|Course:||“Rise And Fall of the Slave South,” University of Virginia|
In the midst of the war, factories were steady at work manufacturing gun carriages and turning cotton wagons and drags into army wagons. All commercial businesses were suspended and the ships were cleared out due to the notice of the Union blockade in the spring of 1862. New Orleans would have seemed a deserted city if it were not for the bustling movements of the Third Regiment of Louisiana Volunteers preparing for war. The fife and drum sounded as the company proceeded to the camp of instruction where they were to reside until orders were given. On the streets, women were busy sewing tents and army clothing. Men, with their wives by their sides, went from store to store picking up necessary articles to take off to war.

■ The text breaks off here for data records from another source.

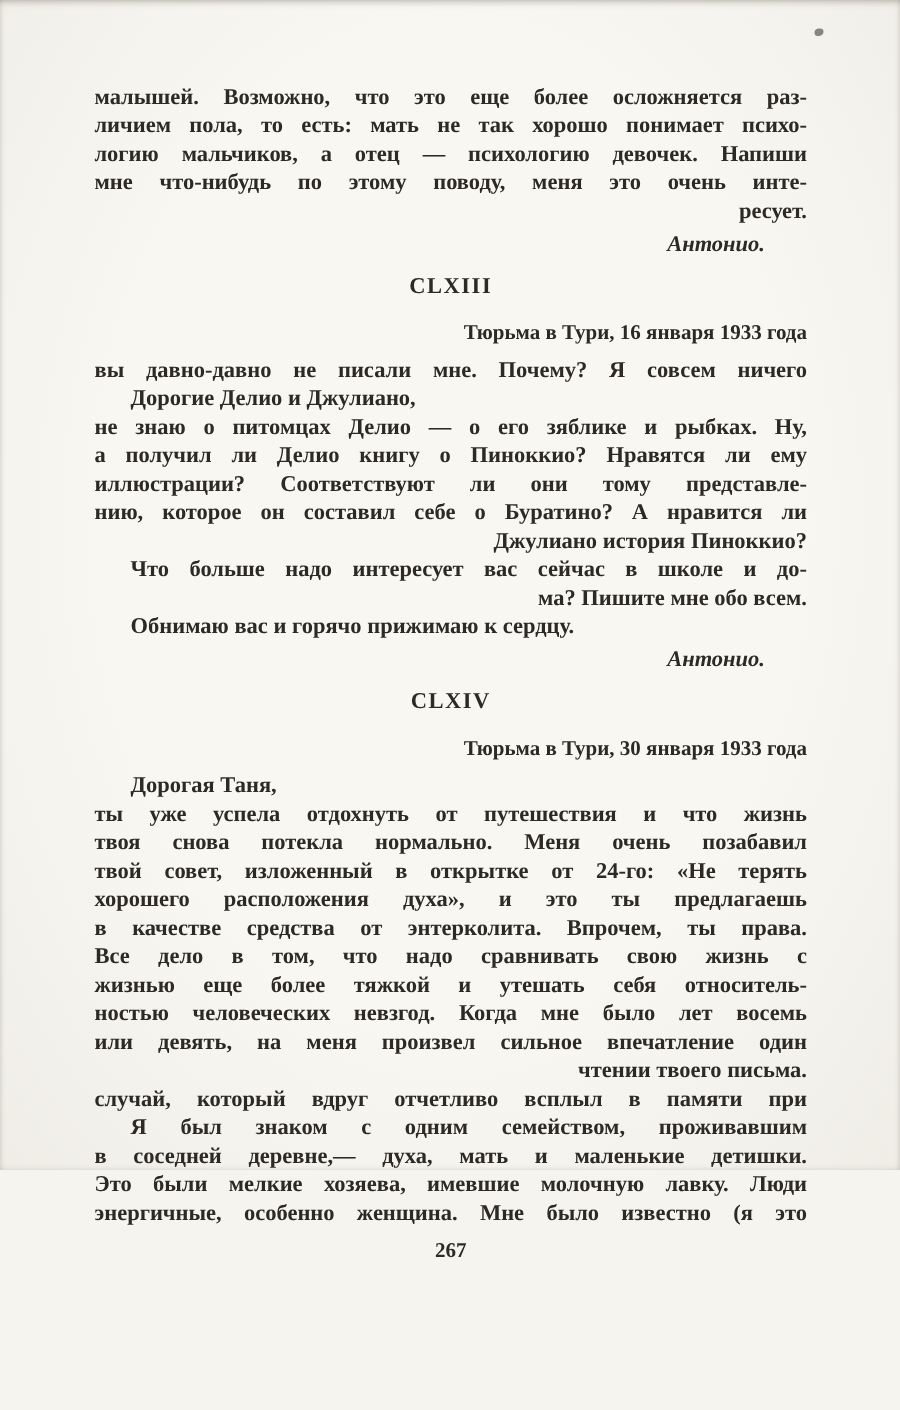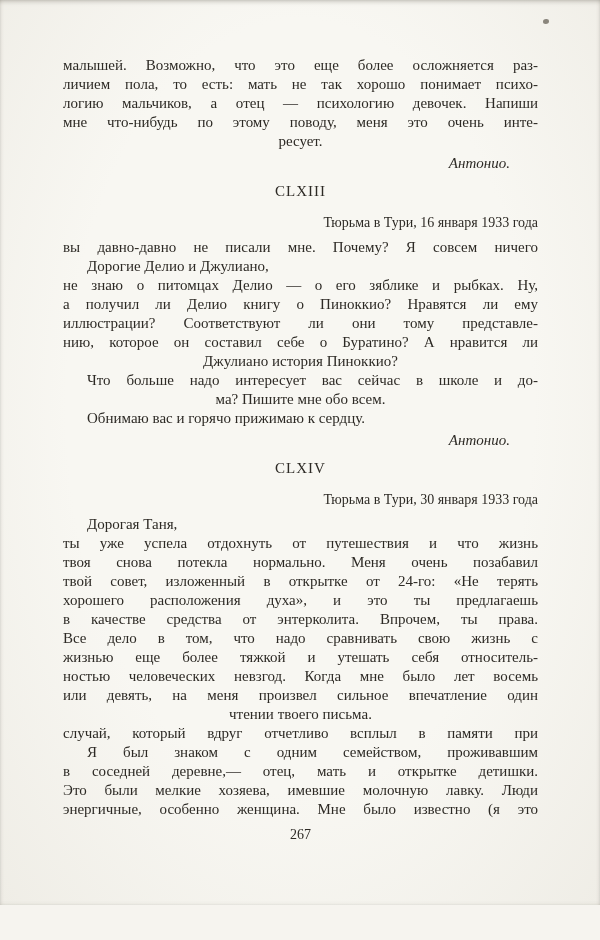--- a/index.html
+++ b/index.html
@@ -18,13 +18,14 @@
   .page {
     position: relative;
     width: 600px;
-    height: 905px;
+    height: 780px;
     background: radial-gradient(ellipse at 50% 45%, #f8f7f2 55%, #efede6 100%);
     box-shadow:
       inset 0 4px 5px -3px rgba(90, 85, 72, 0.40),
       inset 3px 0 4px -3px rgba(90, 85, 72, 0.18),
       inset -3px 0 4px -3px rgba(90, 85, 72, 0.18),
       inset 0 -3px 4px -3px rgba(90, 85, 72, 0.15);
+    font-weight: bold;
   }
 
   .ink-speck {

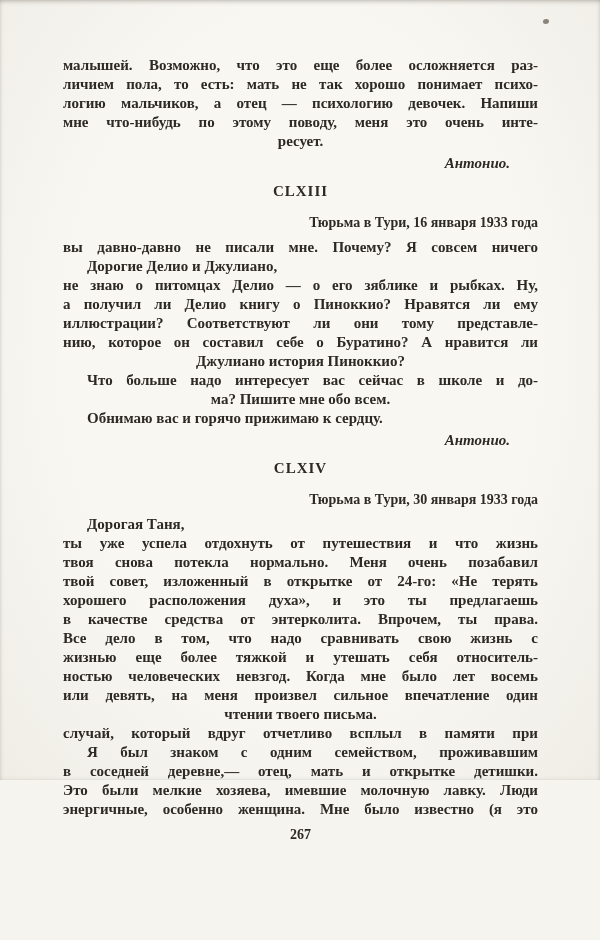--- a/index.html
+++ b/index.html
@@ -56,7 +56,7 @@
   
   .line.ji { text-align: justify; text-align-last: justify; text-indent: 24px; }
   
-  .line.l  { text-align: center; }
+  .line.l  { text-align: right; }
   
   .line.li { text-align: left; text-indent: 24px; }
 

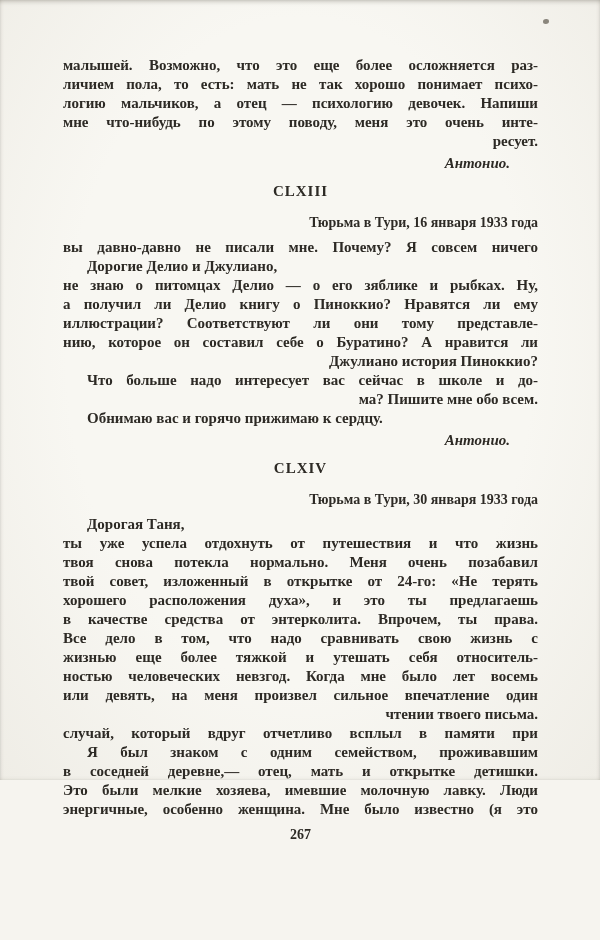--- a/index.html
+++ b/index.html
@@ -127,7 +127,7 @@
       <div class="line l">чтении твоего письма.</div>
       <div class="line j">случай, который вдруг отчетливо всплыл в памяти при</div>
       <div class="line ji">Я был знаком с одним семейством, проживавшим</div>
-      <div class="line j">в соседней деревне,— отец, мать и открытке детишки.</div>
+      <div class="line j">в соседней деревне,— духа, мать и маленькие детишки.</div>
       <div class="line j">Это были мелкие хозяева, имевшие молочную лавку. Люди</div>
       <div class="line j">энергичные, особенно женщина. Мне было известно (я это</div>
       <div class="page-number">267</div>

The men were given orders to march to the City Hotel while their baggage, which consisted of a company mess chest and some boxes of company property, was loaded. Later that day, the company was organized at the hotel. A standard complement of officers and non-commissioned officers for a company of infantry included one captain, two lieutenants, one orderly sergeant, four duty sergeants, and four corporals. The sergeant-major was in charge of requesting the rations, ammunition, arms, and other camp equipment.
Camp Walker was located at the highest level of land, only a few feet above sea level, in New Orleans. Here the Confederate soldiers encountered swamps filled with drainage from the city and puddles of water and black soli. Three thousand men were stationed in the mile and a half enclosed area. A question of how sanitary water and adequate food was to be acquired ran through the soldiers' minds that day. The company's supplies included twenty tents, eighty-six bed sacks, ten camp kettles, twenty-two mess-pans, and twelve water-pails. The men could not leave the camp during the day without a pass and it was almost impossible to receive permission to leave at night. Later on the company was given orders to head west and landed in Arkansas.
The Confederate government provided each soldier a yearly sum for the expense of his uniform. Each company decided on their uniform, many uniforms consisted of a gray woolen frock coat with trousers and a blue cap. A large number of guns and cannons were reused from the Mexican War in 1846. Brass guns, once belonging to the Mexican and Spanish governments, were recast into modern field pieces. At the beginning of the war, the manufacture of field artillery was located in New Orleans. The factories and businesses in New Orleans provided the Confederate Army with much of its supplies during the early period of the war.